The first cell-cultured meat will cost about $50

 

Bruce Friedrich, executive director of the Good Food Institute, recently attached a $50 price point to the first trial runs of cell-cultured burgers, fish, chicken and other lab grown meats. The price of cell-cultured meat largely “depends on a company’s ability to produce a lot of it,” and will be far more expensive in the earlier stages. Read more at Quartz …

 

Hubris? 24-year-old entrepreneur seeks to reinvent $13 trillion grocery industry

Learn all about Chai Mishra, who is launching a “consumer-owned cooperative to provide online groceries” backed by Y Combinator and the San Francisco 49ers. Here, Mishra expands upon two primary problems within the current food distribution business: Unequal access to food and the exploitation of food producers. Read more at Forbes …

 

Guinness brewer Diageo to scrap plastic packaging for its beer

Global beer and spirits maker Diageo is investing roughly $20 million to cut down on the amount of plastic it uses in its packaging. In its place, the company plans to use “100% recyclable and biodegradable cardboard." Read more at CNBC …

 

More Latinx farmers own their land. Could they make farming more sustainable?

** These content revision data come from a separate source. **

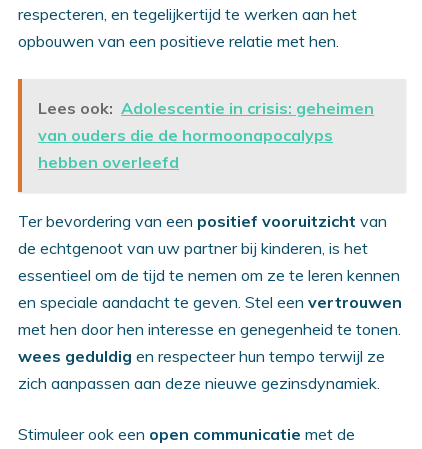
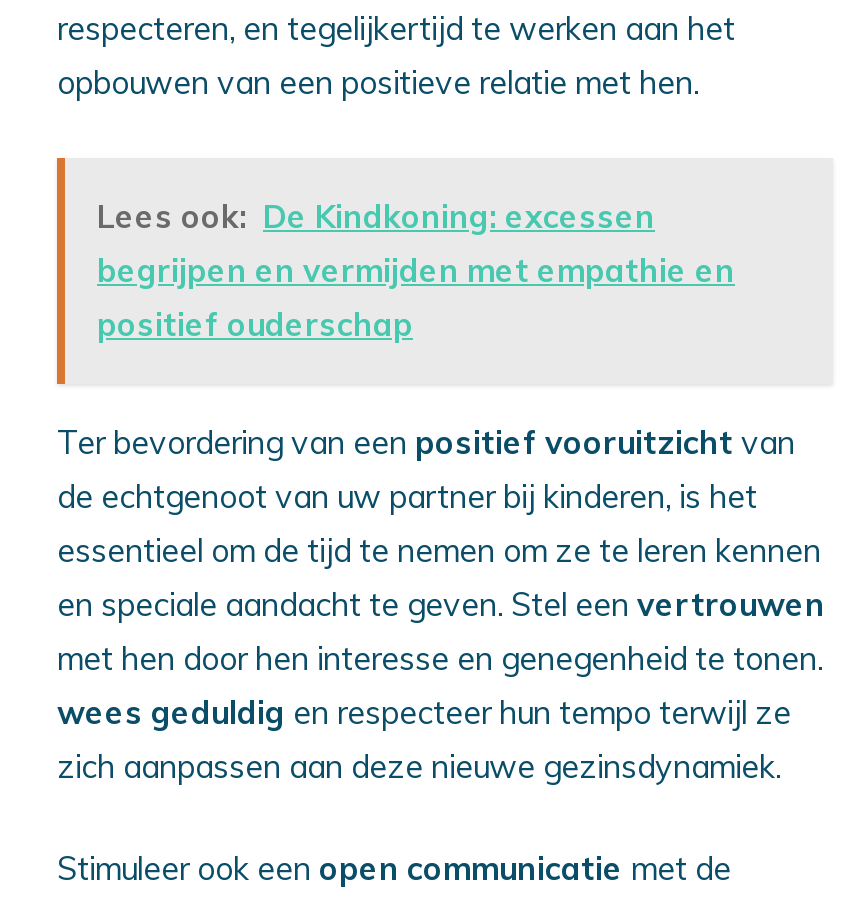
- Lees ook: Adolescentie in crisis: geheimen
- van ouders die de hormoonapocalyps
- hebben overleefd
+ Lees ook: De Kindkoning: excessen
+ begrijpen en vermijden met empathie en
+ positief ouderschap
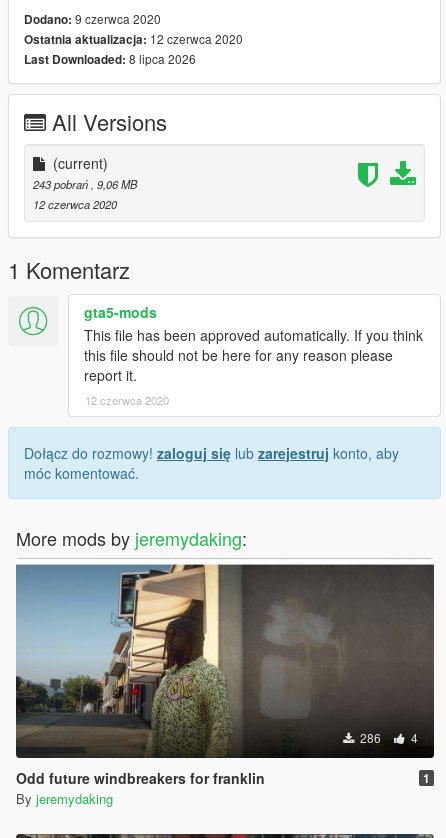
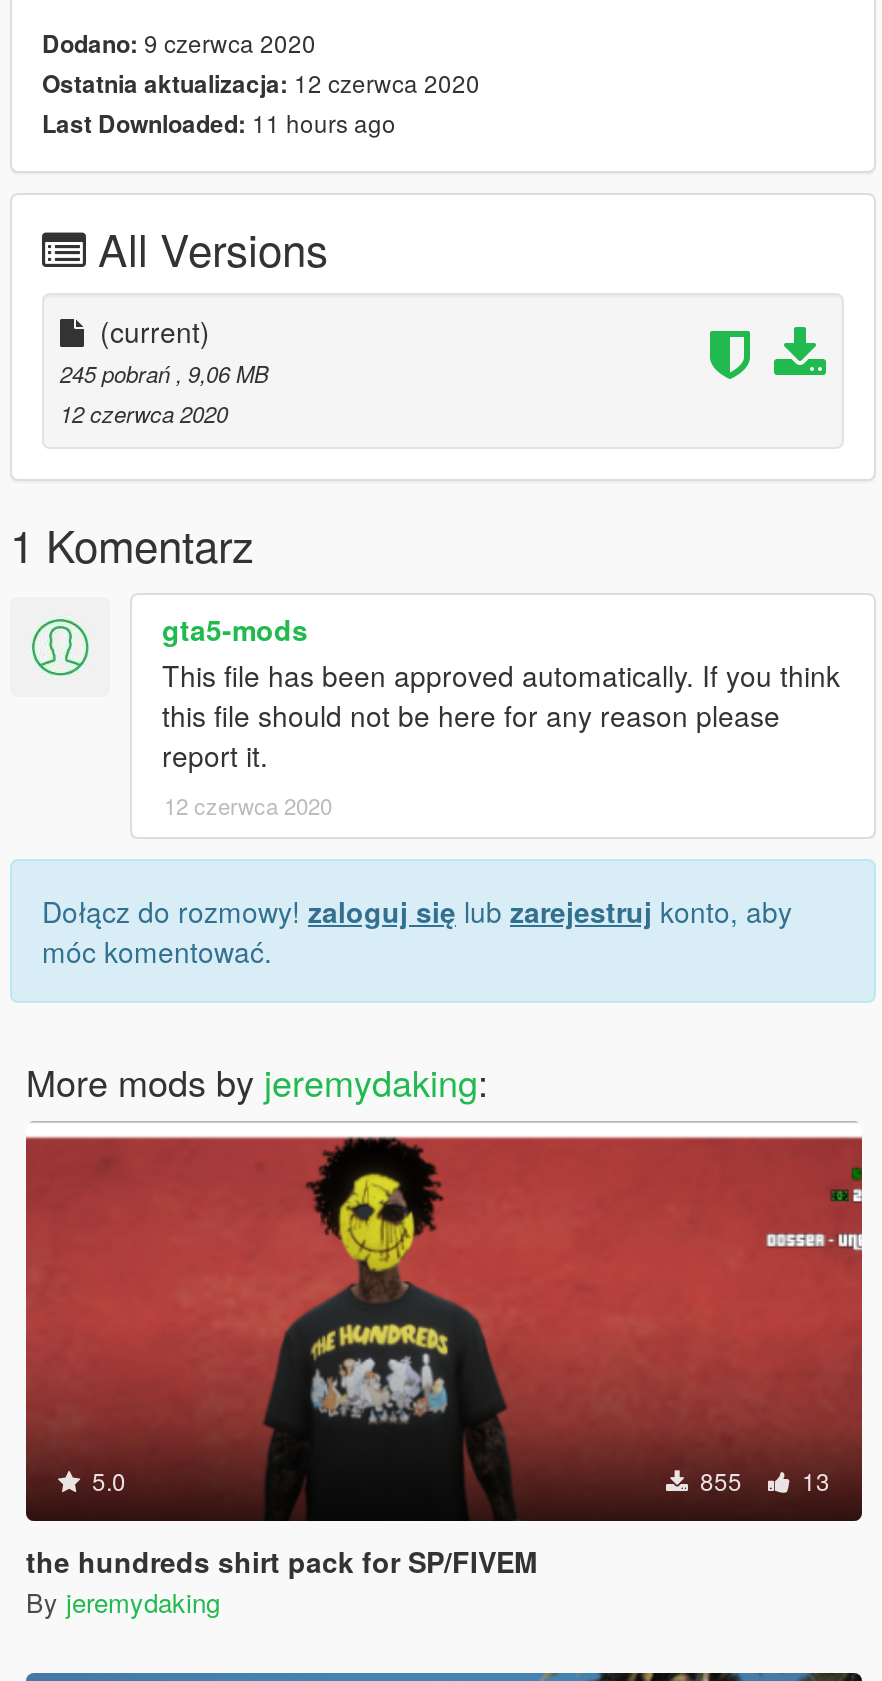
- Last Downloaded: 8 lipca 2026
+ Last Downloaded: 11 hours ago

- 243 pobrań, 9,06 MB
+ 245 pobrań, 9,06 MB

- [image]
- 286
- 4
+ [image]
+ 5.0
+ 855
+ 13

- Odd future windbreakers for franklin
- 1
+ the hundreds shirt pack for SP/FIVEM
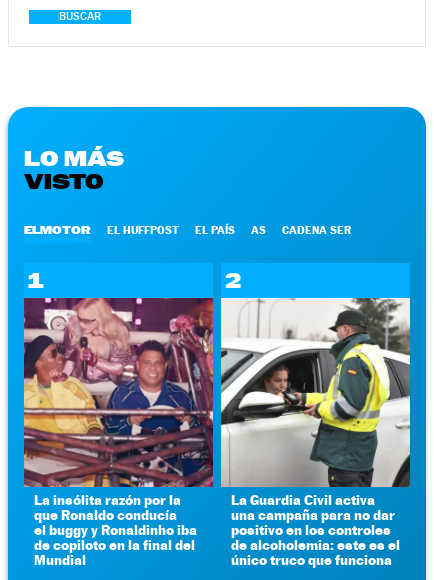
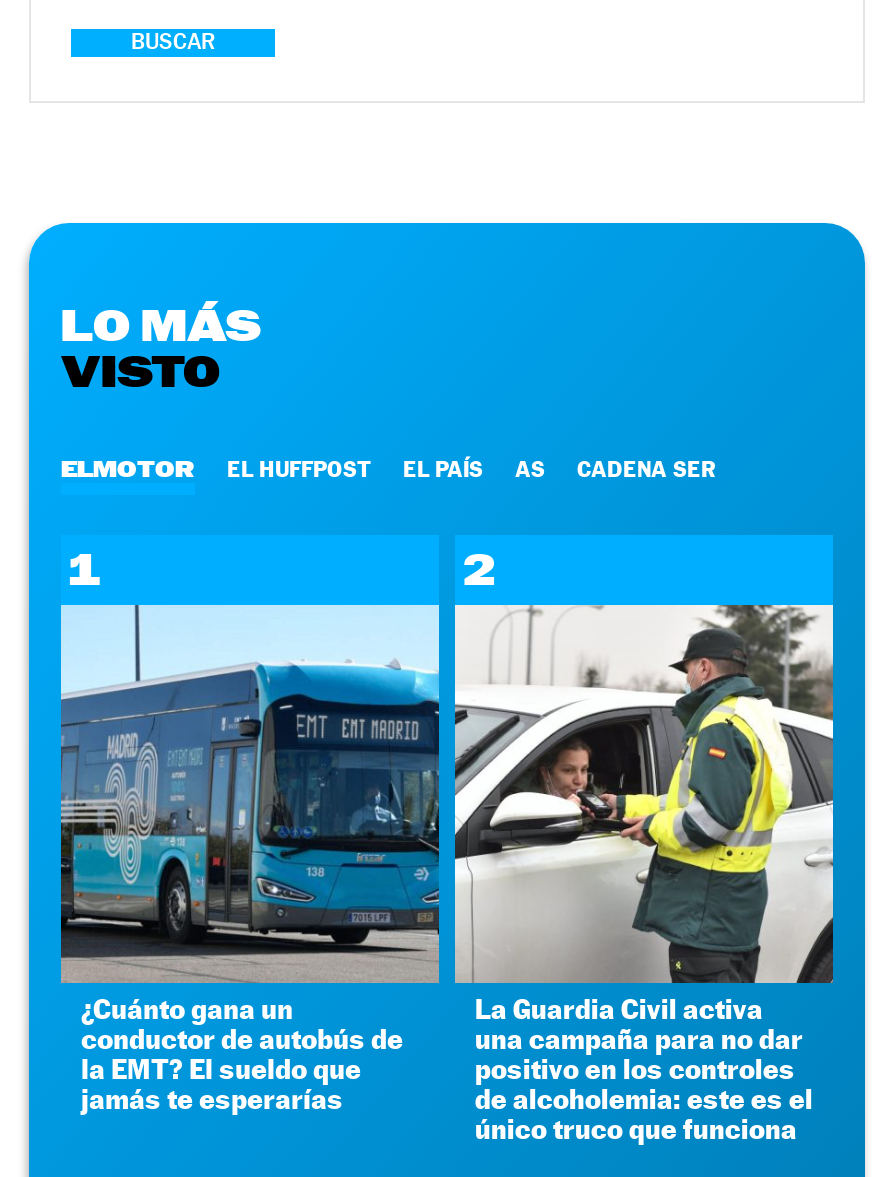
- [image]
- La insólita razón por la
- que Ronaldo conducía
- el buggy y Ronaldinho iba
- de copiloto en la final del
- Mundial
+ [image]
+ ¿Cuánto gana un
+ conductor de autobús de
+ la EMT? El sueldo que
+ jamás te esperarías
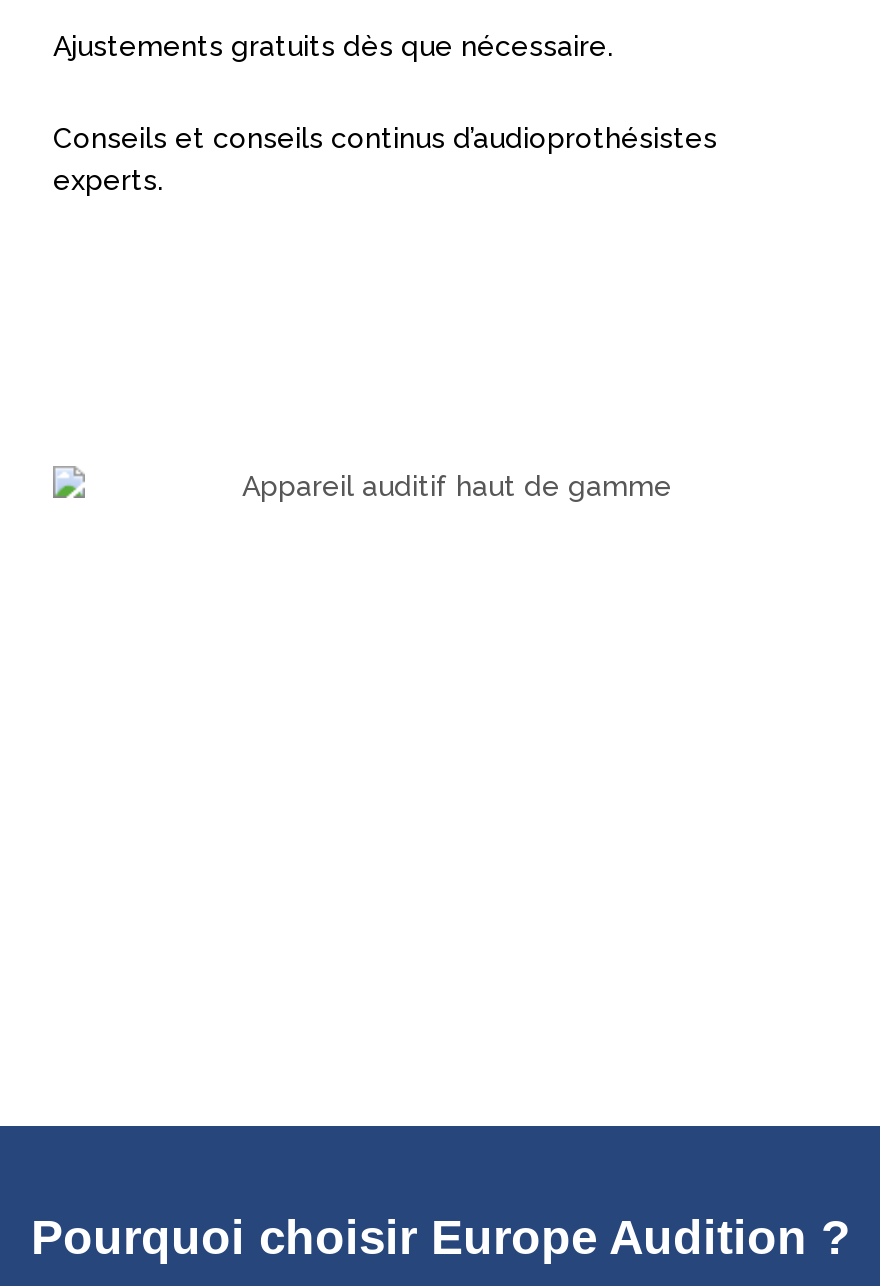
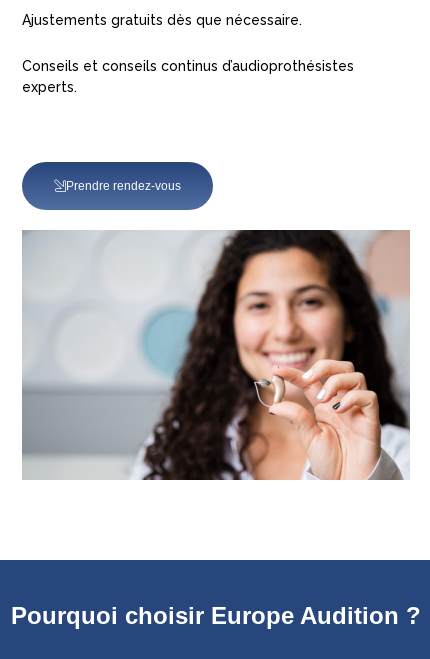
+ [image]
+ Prendre rendez-vous

+ [image]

Despite the challenge of moving from worker to owner, more and more Latinx farmworkers than ever are making the leap to become farmers. Experts believe this change could promote “stronger rural communities and a shift to a more sustainable food system, especially as Latinx farmers tend to opt for diverse, small-scale operations that sell direct to eaters.” Read more at Civil Eats …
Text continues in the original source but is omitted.